Нетрудно понять, почему Лимонов предпочел максимально отсрочить свое последнее появление на публике. Он, последовательно превращавший жизнь в плутовской роман, вряд ли был бы доволен развязкой. Сколько ярких глав позади: харьковская шпана, московская богема. Модный писатель в эмиграции. Солдат удачи на Балканах, лидер оппозиции в России. Эмманюэль Каррер, автор книги о Лимонове (по которой Кирилл Серебренников снимает кино «Баллада об Эдичке»), в предисловии пишет о желании понять Россию, но сам текст не оставляет сомнений – его любопытство подстегивает и восхищение героем, и скука среднего класса. Биография от французского литератора очень льстила Лимонову, который всегда хотел восхищать и не хотел быть как все. Но, к сожалению, есть неотвратимые клише.

В последней книге все знакомо, узнаваемо – только как будто проще. Любимый слом грамматики встречается реже, темы – традиционные: женщины, чувство превосходства над обывательской серостью, сведение счетов. «Уж девятнадцать лет, как Бродский опочил / Не знает ничего, что на земле случилось», – пишет Лимонов и добавляет завистливо: «В Венеции своей, наверное, он сгнил». А что же пропустил Бродский, пока «гниет» на кладбище Сан-Микеле?
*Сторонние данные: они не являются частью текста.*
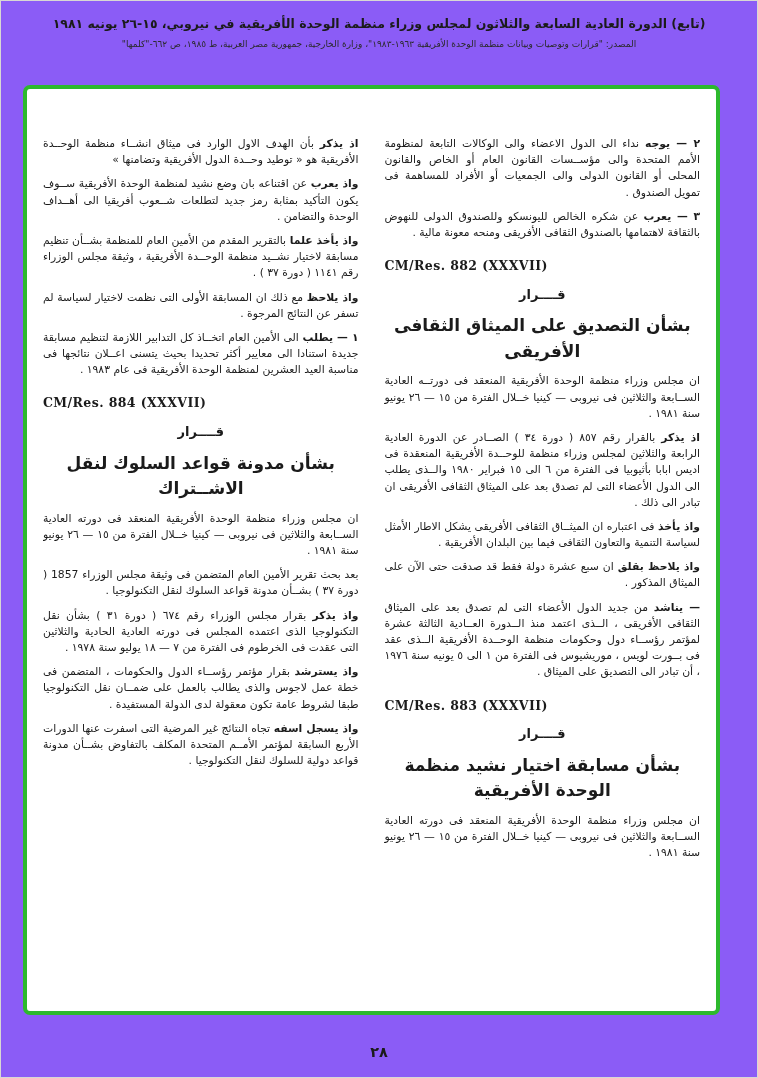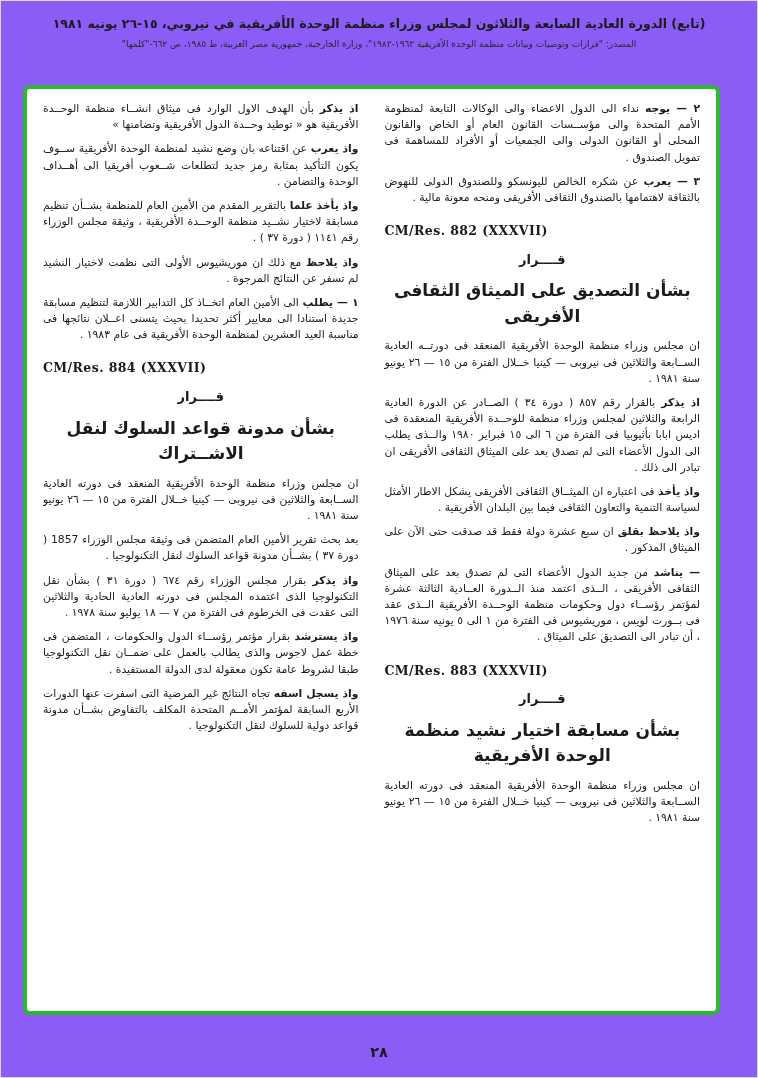--- a/index.html
+++ b/index.html
@@ -32,20 +32,21 @@
     direction:rtl;
     display:flex; gap:26px;
     height:100%;
     overflow:hidden;
   }
   .col {
     flex:1 1 0;
     text-align:justify;
     font-size:10.8px;
     line-height:1.5;
+    margin-top:35px;
   }
   .para { margin-bottom:8px; }
   .para .lead { font-weight:bold; }
   .resnum {
     direction:ltr; text-align:left;
     font-family:"DejaVu Serif", serif;
     font-weight:bold; font-size:12.5px;
     letter-spacing:0.4px;
     margin:16px 0 9px 0;
   }
@@ -90,21 +91,21 @@
         <p class="resnum">CM/Res. 883 (XXXVII)</p>
         <h3 class="res-title">قــــرار</h3>
         <h4 class="res-subtitle">بشأن مسابقة اختيار نشيد منظمة الوحدة الأفريقية</h4>
         <p class="para"><b class="lead"></b><span>ان مجلس وزراء منظمة الوحدة الأفريقية المنعقد فى دورته العادية الســابعة والثلاثين فى نيروبى — كينيا خــلال الفترة من ١٥ — ٢٦ يونيو سنة ١٩٨١ .</span></p>
       </section>
 
       <section class="col">
         <p class="para"><b class="lead">اذ يذكر</b><span> بأن الهدف الاول الوارد فى ميثاق انشــاء منظمة الوحــدة الأفريقية هو « توطيد وحــدة الدول الأفريقية وتضامنها »</span></p>
         <p class="para"><b class="lead">واذ يعرب</b><span> عن اقتناعه بان وضع نشيد لمنظمة الوحدة الأفريقية ســوف يكون التأكيد بمثابة رمز جديد لتطلعات شــعوب أفريقيا الى أهــداف الوحدة والتضامن .</span></p>
         <p class="para"><b class="lead">واذ يأخذ علما</b><span> بالتقرير المقدم من الأمين العام للمنظمة بشــأن تنظيم مسابقة لاختيار نشــيد منظمة الوحــدة الأفريقية ، وثيقة مجلس الوزراء رقم ١١٤١ ( دورة ٣٧ ) .</span></p>
-        <p class="para"><b class="lead">واذ يلاحظ</b><span> مع ذلك ان موريشيوس الأولى التى نظمت لاختيار النشيد لم تسفر عن النتائج المرجوة .</span></p>
+        <p class="para"><b class="lead">واذ يلاحظ</b><span> مع ذلك ان المسابقة الأولى التى نظمت لاختيار لسياسة لم تسفر عن النتائج المرجوة .</span></p>
         <p class="para"><b class="lead">١ — يطلب</b><span> الى الأمين العام اتخــاذ كل التدابير اللازمة لتنظيم مسابقة جديدة استنادا الى معايير أكثر تحديدا بحيث يتسنى اعــلان نتائجها فى مناسبة العيد العشرين لمنظمة الوحدة الأفريقية فى عام ١٩٨٣ .</span></p>
         <p class="resnum">CM/Res. 884 (XXXVII)</p>
         <h3 class="res-title">قــــرار</h3>
         <h4 class="res-subtitle">بشأن مدونة قواعد السلوك لنقل الاشــتراك</h4>
         <p class="para"><b class="lead"></b><span>ان مجلس وزراء منظمة الوحدة الأفريقية المنعقد فى دورته العادية الســابعة والثلاثين فى نيروبى — كينيا خــلال الفترة من ١٥ — ٢٦ يونيو سنة ١٩٨١ .</span></p>
         <p class="para"><b class="lead"></b><span>بعد بحث تقرير الأمين العام المتضمن فى وثيقة مجلس الوزراء 1857 ( دورة ٣٧ ) بشــأن مدونة قواعد السلوك لنقل التكنولوجيا .</span></p>
         <p class="para"><b class="lead">واذ يذكر</b><span> بقرار مجلس الوزراء رقم ٦٧٤ ( دورة ٣١ ) بشأن نقل التكنولوجيا الذى اعتمده المجلس فى دورته العادية الحادية والثلاثين التى عقدت فى الخرطوم فى الفترة من ٧ — ١٨ يوليو سنة ١٩٧٨ .</span></p>
         <p class="para"><b class="lead">واذ يسترشد</b><span> بقرار مؤتمر رؤســاء الدول والحكومات ، المتضمن فى خطة عمل لاجوس والذى يطالب بالعمل على ضمــان نقل التكنولوجيا طبقا لشروط عامة تكون معقولة لدى الدولة المستفيدة .</span></p>
         <p class="para"><b class="lead">واذ يسجل اسفه</b><span> تجاه النتائج غير المرضية التى اسفرت عنها الدورات الأربع السابقة لمؤتمر الأمــم المتحدة المكلف بالتفاوض بشــأن مدونة قواعد دولية للسلوك لنقل التكنولوجيا .</span></p>
       </section>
Лимонов охотно перечисляет: казнь Каддафи, войну в Сирии, еще вот «в Америке как черт верховодит Обама». На его пост метит «пожилая Дама» Хиллари Клинтон, которая придет «погубить евро». Попытка высмеять высокий штиль Бродского бесславно тонет в желчи.
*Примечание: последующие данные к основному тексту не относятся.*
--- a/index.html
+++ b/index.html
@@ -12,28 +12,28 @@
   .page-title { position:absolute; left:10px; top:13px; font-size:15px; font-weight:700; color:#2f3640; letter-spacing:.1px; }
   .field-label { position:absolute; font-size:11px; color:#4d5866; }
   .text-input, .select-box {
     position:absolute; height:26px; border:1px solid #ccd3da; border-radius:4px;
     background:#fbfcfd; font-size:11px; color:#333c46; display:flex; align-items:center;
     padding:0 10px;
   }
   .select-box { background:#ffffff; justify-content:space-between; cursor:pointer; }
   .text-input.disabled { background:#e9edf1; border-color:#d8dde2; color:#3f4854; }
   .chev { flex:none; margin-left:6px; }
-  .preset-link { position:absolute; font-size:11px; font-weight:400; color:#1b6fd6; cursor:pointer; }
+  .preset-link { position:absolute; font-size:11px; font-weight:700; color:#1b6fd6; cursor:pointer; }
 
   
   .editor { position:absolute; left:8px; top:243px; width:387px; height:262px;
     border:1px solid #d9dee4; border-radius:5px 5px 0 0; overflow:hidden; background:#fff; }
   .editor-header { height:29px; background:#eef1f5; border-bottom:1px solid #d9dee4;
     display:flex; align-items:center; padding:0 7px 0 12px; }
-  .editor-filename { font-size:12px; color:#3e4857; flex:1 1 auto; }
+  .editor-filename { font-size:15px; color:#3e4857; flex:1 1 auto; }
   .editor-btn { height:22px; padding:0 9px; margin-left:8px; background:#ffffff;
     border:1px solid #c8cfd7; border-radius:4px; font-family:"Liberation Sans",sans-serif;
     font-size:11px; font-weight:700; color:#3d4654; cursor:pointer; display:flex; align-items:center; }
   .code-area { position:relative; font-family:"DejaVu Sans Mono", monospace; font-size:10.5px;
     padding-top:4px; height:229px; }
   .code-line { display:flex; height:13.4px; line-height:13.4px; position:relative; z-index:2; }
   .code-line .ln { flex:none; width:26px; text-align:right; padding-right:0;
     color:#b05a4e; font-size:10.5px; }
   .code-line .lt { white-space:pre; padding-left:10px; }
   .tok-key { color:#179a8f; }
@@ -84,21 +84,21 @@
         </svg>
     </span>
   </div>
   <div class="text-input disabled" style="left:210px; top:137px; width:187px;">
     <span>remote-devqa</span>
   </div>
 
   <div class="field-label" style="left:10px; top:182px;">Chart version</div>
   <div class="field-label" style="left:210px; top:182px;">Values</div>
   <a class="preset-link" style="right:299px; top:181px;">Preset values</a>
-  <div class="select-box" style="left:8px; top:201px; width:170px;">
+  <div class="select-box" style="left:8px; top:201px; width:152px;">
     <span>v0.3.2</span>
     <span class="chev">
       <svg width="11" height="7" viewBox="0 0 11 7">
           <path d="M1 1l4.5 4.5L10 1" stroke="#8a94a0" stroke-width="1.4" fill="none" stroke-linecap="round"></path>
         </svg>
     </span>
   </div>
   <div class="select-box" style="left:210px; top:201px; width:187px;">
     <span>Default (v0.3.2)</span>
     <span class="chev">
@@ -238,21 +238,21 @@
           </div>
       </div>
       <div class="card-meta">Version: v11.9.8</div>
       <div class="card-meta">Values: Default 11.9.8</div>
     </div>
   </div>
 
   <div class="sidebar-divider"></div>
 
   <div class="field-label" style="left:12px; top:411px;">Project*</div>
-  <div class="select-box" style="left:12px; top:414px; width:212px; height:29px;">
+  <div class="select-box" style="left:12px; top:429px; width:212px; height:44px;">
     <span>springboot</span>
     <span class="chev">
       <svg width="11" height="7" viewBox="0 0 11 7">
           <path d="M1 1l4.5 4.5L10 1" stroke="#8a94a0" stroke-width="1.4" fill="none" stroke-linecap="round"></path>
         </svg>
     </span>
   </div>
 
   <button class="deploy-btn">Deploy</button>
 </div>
Встречаются на страницах и другие люди из новостей – Эмманюэль Макрон («Восстание желтых жилетов» – одно из самых больших стихотворений сборника), Реджеп Тайип Эрдоган, Джулиан Ассанж. Короткие мемуарные зарисовки из харьковского детства и московской юности разбавляют миниатюры на исторические сюжеты – про истребление индейцев («А вам бы ружья, или пулемет»), про Махно и Европу («Француженки бесновались / Приехал к ним бес Новалис / И с целой волос копной / Приехал к ним бес Махно...»), про Распутина, который «Гапону и Махно был брат» и др. Симпатии Лимонова, как обычно, на стороне угнетенных индейцев и анархистов. При этом, поедая в ресторане осьминога, он чувствует превосходство над поверженным чудищем, а не солидарность («И смеюсь, осьминога отщипывая / И картофелем сладостно всхлипывая...»).
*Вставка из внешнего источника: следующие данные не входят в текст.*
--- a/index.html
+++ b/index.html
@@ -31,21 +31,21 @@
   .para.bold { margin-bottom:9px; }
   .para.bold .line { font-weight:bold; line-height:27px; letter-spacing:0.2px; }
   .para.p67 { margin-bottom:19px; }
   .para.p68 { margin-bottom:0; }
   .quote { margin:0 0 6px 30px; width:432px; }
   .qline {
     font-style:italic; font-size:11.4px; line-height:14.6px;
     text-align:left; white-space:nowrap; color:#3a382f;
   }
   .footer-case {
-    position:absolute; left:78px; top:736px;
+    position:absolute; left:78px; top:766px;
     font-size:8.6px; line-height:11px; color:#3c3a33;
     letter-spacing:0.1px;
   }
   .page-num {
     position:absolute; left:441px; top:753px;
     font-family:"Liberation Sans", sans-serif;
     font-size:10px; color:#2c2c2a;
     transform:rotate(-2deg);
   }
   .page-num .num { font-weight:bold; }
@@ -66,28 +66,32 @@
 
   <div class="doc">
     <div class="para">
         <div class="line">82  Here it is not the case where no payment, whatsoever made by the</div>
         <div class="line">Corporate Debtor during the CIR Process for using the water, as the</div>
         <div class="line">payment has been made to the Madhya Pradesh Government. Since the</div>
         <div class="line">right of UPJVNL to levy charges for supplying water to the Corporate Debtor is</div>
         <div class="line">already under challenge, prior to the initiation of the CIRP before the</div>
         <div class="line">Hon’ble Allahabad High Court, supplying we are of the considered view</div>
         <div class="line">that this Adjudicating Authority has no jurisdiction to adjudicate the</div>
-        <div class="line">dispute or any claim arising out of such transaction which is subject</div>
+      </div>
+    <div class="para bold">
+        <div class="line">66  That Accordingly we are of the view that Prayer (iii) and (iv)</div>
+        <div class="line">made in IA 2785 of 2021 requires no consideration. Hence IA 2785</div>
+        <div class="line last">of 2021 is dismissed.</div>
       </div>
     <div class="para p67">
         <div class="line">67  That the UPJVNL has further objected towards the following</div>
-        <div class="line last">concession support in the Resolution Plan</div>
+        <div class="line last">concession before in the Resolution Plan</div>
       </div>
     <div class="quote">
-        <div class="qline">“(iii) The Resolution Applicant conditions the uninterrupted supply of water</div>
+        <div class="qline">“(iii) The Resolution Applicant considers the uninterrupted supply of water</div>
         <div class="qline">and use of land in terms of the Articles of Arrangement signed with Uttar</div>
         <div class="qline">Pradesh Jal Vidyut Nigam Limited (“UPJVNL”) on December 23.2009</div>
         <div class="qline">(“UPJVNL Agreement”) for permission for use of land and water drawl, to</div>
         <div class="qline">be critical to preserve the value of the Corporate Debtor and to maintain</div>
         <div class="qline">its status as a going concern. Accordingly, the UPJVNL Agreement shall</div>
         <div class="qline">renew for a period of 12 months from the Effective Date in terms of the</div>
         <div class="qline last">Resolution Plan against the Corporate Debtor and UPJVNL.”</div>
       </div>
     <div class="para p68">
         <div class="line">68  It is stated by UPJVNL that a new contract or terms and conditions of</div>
Безделицы – порой вполне остроумные – скрашивают единый и печальный сюжет. То, чем Лимонов жил в последние два года: борьба с раком горла и медленное угасание. Поэт больше обычного обращает внимание на природу, небо, улицы. А все потому, что месяцами прикован к кровати и из доступных развлечений – окно. В книге много зарисовок из мира дикой природы («Вчера львы едят зебру / Трое. Зебра лежит на спине / Ноги торчат, как в модных чулках, у зебры / и подрагивают. А брюхо съели. И доедают. / Своего рода изнасилование в крайнем виде»). Ездил на сафари? Да нет, видимо, часами смотрел документалки по телевизору.

«Он с интересом следил за своим умиранием. / Такой он был человек», – с мнимым спокойствием повествует Лимонов о себе в третьем лице. Но спокоен он далеко не всегда. Злится на обывателей («Я уйду от вас жить в за другие миры / Чтобы вы рядом бы не воняли»). Но уверен, что обыватели его будут помнить («Вот лечу мимо вас в межпланетной пыли / Выбегайте, набросив тулупы...»). То сомневается в посмертном бытии («Я не знаю, мне нет духа / Вертикального пространства / Чтобы в небеса забраться / Где и солнечно и сухо»). То надеется на него («А при смерти душа сжимается в точку... У точки нет глаз, но она не слепа»). Как и в лучших книгах Лимонова, отвратный нарциссизм в итоге идет трещинами и опадает. А внутри – отчаяние.